(Data records)
+---+

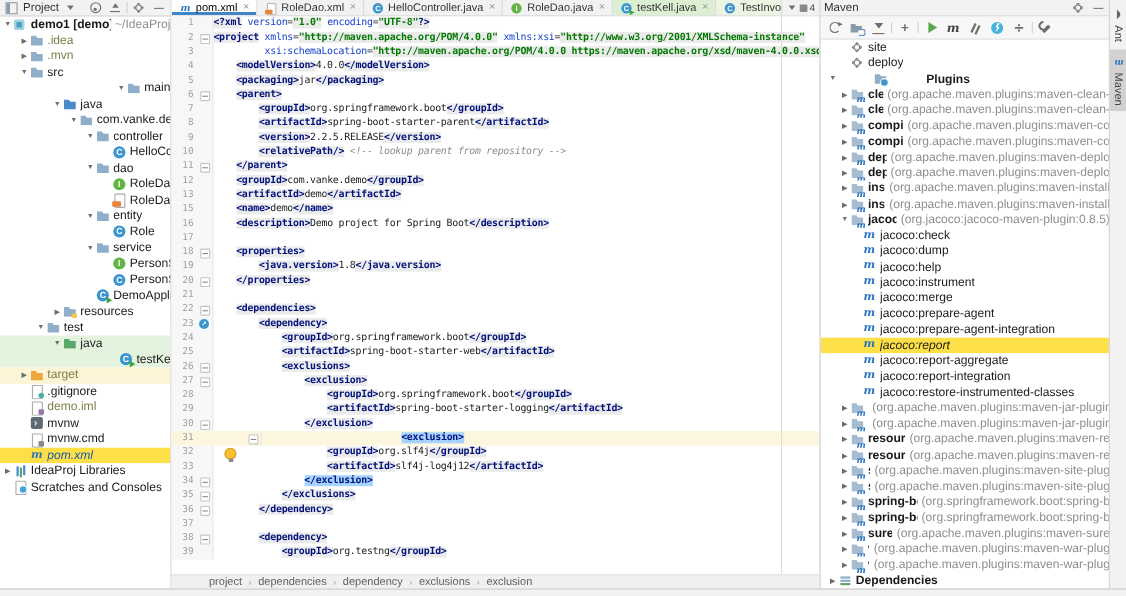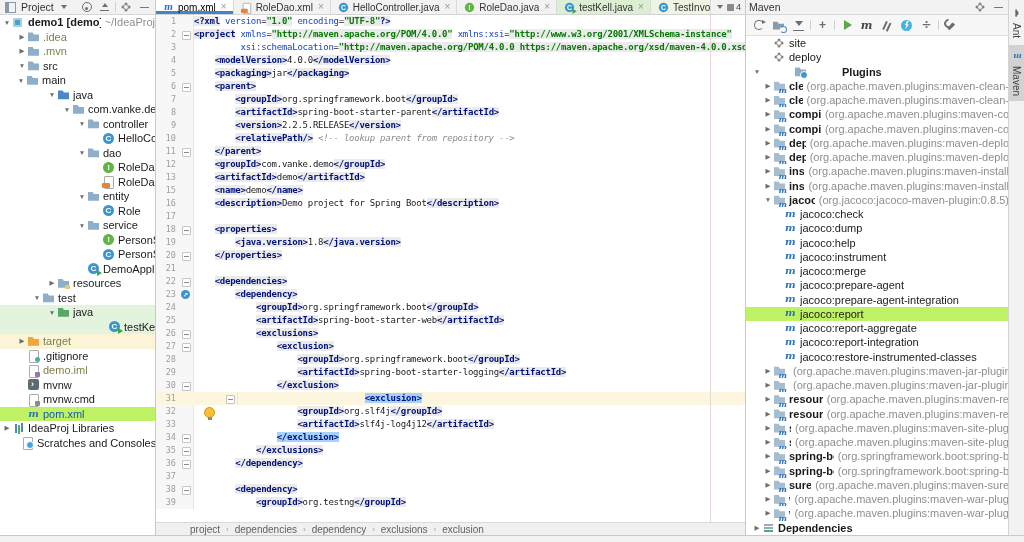--- a/index.html
+++ b/index.html
@@ -71,21 +71,21 @@
   .i-wrench::after{content:"";position:absolute;left:2px;top:1.5px;width:5px;height:5px;border:2px solid #6E6E6E;border-radius:50%;border-top-color:transparent;transform:rotate(45deg);}
 
   
   .tree{overflow:hidden;}
   .trow{display:flex;align-items:center;white-space:nowrap;overflow:hidden;cursor:default;}
   .trow .arrow{width:10px;flex:none;font-size:6.5px;color:#6E6E6E;text-align:center;}
   .trow .lbl{overflow:hidden;}
   .trow .suffix{color:#8E8E8E;margin-left:4px;}
   .bg-green{background:#E4F3DE;}
   .bg-yellow{background:#FBF4D7;}
-  .bg-selected{background:#bef264;}
+  .bg-selected{background:#fde047;font-style:italic;}
   .c-olive{color:#7F7F4B;}
   .c-blue{color:#1A57B0;}
   .bold{font-weight:bold;}
   #project-tree{font-size:11px;}
   #maven-tree{font-size:11px;}
 
   
   #tabbar{position:relative;height:14px;background:#F2F2F2;border-bottom:1px solid #D4D4D4;display:flex;align-items:stretch;overflow:hidden;}
   .tab{display:flex;align-items:center;padding:0 6px;font-size:10px;color:#333;gap:3px;border-right:1px solid #DADADA;white-space:nowrap;}
   .tab .ic{transform:scale(.85);margin-right:0;}
@@ -162,21 +162,21 @@
         <div class="trow" style="height: 14.5px; padding-left: 17px;">
           <span class="arrow">▶</span>
           <span class="ic fold ic-folder"></span>
           <span class="lbl c-olive">.mvn</span>
         </div>
         <div class="trow" style="height: 14.5px; padding-left: 17px;">
           <span class="arrow">▼</span>
           <span class="ic fold ic-folder"></span>
           <span class="lbl">src</span>
         </div>
-        <div class="trow" style="height: 14.5px; padding-left: 16px;">
+        <div class="trow" style="height: 14.5px; padding-left: 16px; justify-content: flex-end;">
           <span class="arrow">▼</span>
           <span class="ic fold ic-folder"></span>
           <span class="lbl">main</span>
         </div>
         <div class="trow" style="height: 14.5px; padding-left: 47px;">
           <span class="arrow">▼</span>
           <span class="ic fold ic-src"></span>
           <span class="lbl">java</span>
         </div>
         <div class="trow" style="height: 14.5px; padding-left: 62px;">
@@ -287,21 +287,21 @@
         <div class="trow bg-selected" style="height: 14.5px; padding-left: 17px;">
           <span class="arrow"></span>
           <span class="ic ic-mvn"></span>
           <span class="lbl c-blue">pom.xml</span>
         </div>
         <div class="trow" style="height: 14.5px; padding-left: 2px;">
           <span class="arrow">▶</span>
           <span class="ic ic-libs"></span>
           <span class="lbl">IdeaProj Libraries</span>
         </div>
-        <div class="trow" style="height: 14.5px; padding-left: 11px; text-align: right;">
+        <div class="trow" style="height: 14.5px; padding-left: 2px; text-align: right;">
           <span class="arrow"></span>
           <span class="ic ic-file ic-scr"></span>
           <span class="lbl">Scratches and Consoles</span>
         </div>
       </div>
   </div>
 
   <div id="editor">
     <div id="tabbar">
       <div class="tab active">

+---+

_Problem to solve_: Search the records for the word "center" and copy every line where it occurs.

_Your response_:
   .trow{display:flex;align-items:center;white-space:nowrap;overflow:hidden;cursor:default;}
   .trow .arrow{width:10px;flex:none;font-size:6.5px;color:#6E6E6E;text-align:center;}
   .tab{display:flex;align-items:center;padding:0 6px;font-size:10px;color:#333;gap:3px;border-right:1px solid #DADADA;white-space:nowrap;}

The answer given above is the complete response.